Hamlet in Orange County

Saint Andrew is a hamlet in Orange County, in the U.S. state of New York.

==History==
The hamlet of St. Andrew's was founded in the 18th century on land belonging to Henry Wileman's land patent of 3,000 acres and took its name from the St. Andrew's Episcopal Congregation and Church.

The congregation of St. Andrew's existed as early as 1733 and had erected a small log church at the fork in the road now
leading from St. Andrew's to Shawangunk and Wal-
den.
After incorporating in 1770, the congregation constructed a new church "what was considered a very fine edifice" approximately one mile east of the former log church in what would later become the hamlet of St. Andrew's. Ten acres of land for the church, parsonage, and grounds, along with a 240-acre farm, were donated by Peter Dubois and Richard Bradley.
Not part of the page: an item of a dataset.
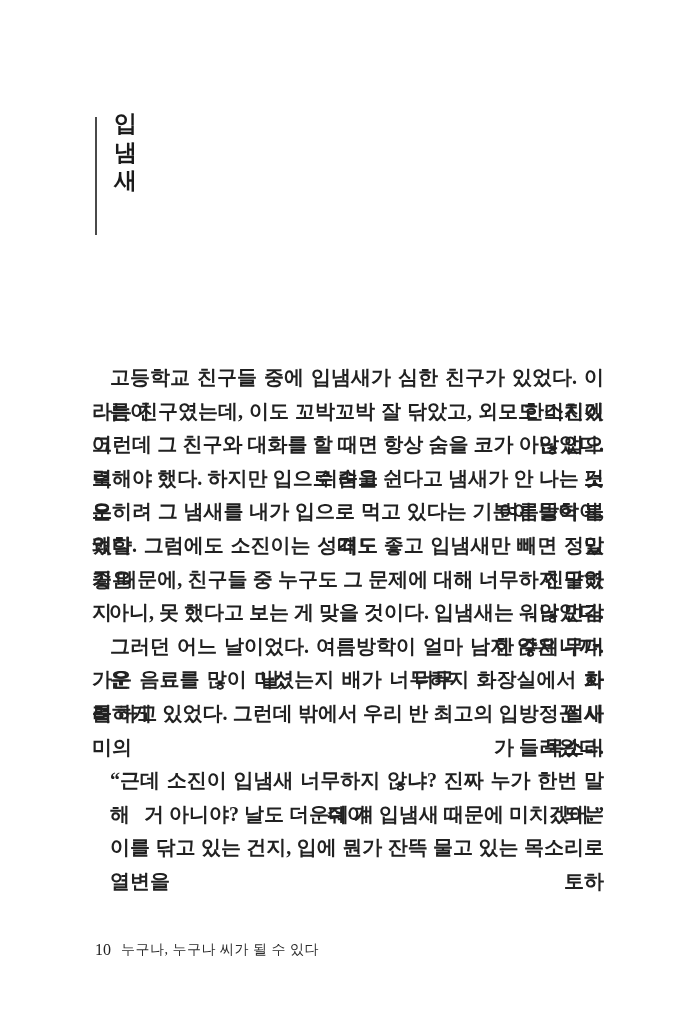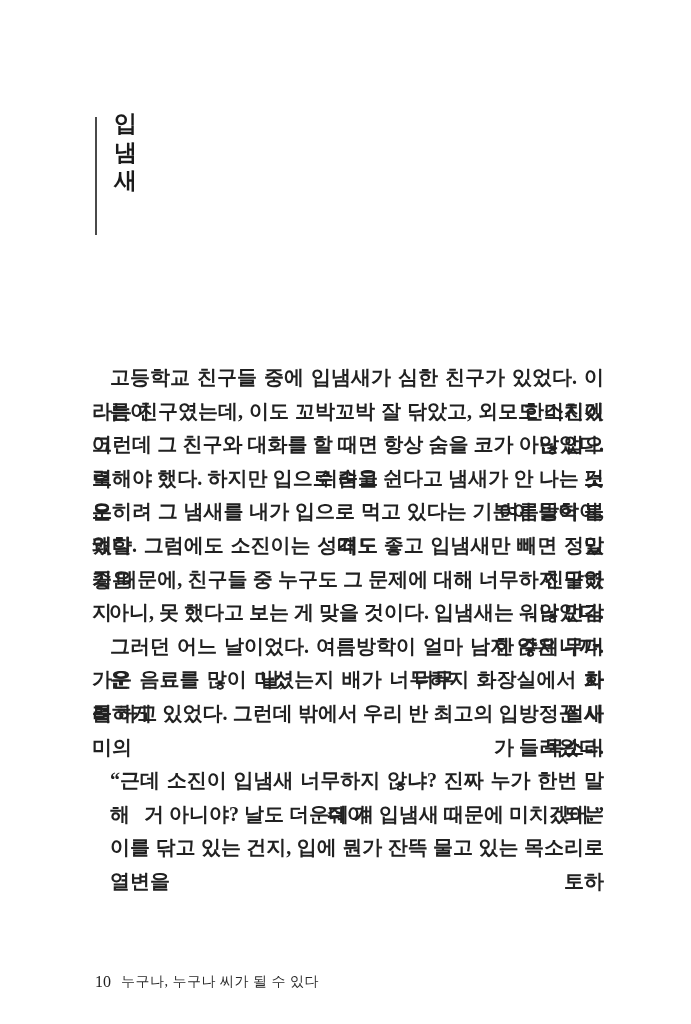"10" .footer { align-items: flex-end -> center }
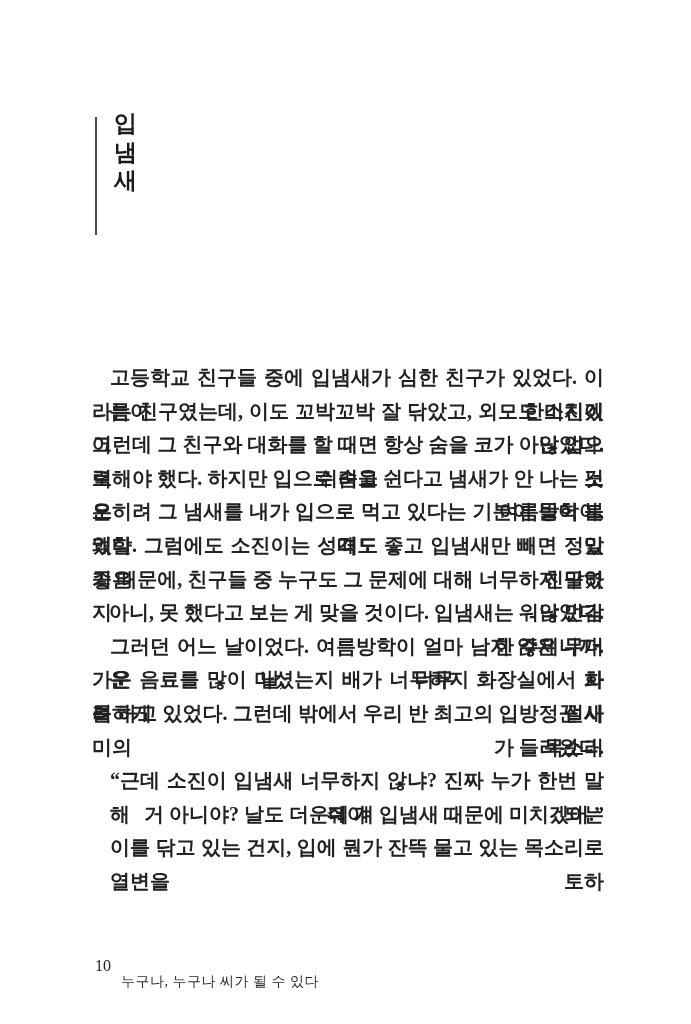"누구나, 누구나 씨가 될 수" .running-title { margin-top: 32px -> none }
At the beginning of the French and Indian War, an Indian massacre took place in St. Andrews, in which seventeen Indians were killed. During the Revolutionary War, a company of soldiers camped during the winter of 1782 in an area west of the village.

In 1806, "several gun-barrels, and an old wrought hand-grenade, with other warlike implements" were discovered in the cellar of a brick farmhouse nearby, which had decayed due to the removal of lead from the pediment and roof for the casting of musket balls.

A post office called Saint Andrew's was established in 1830, the name changed to Saint Andrew in 1892, and the post office closed in 1903.

Official variant spellings have been "Saint Andrew's" and "Saint Andrews".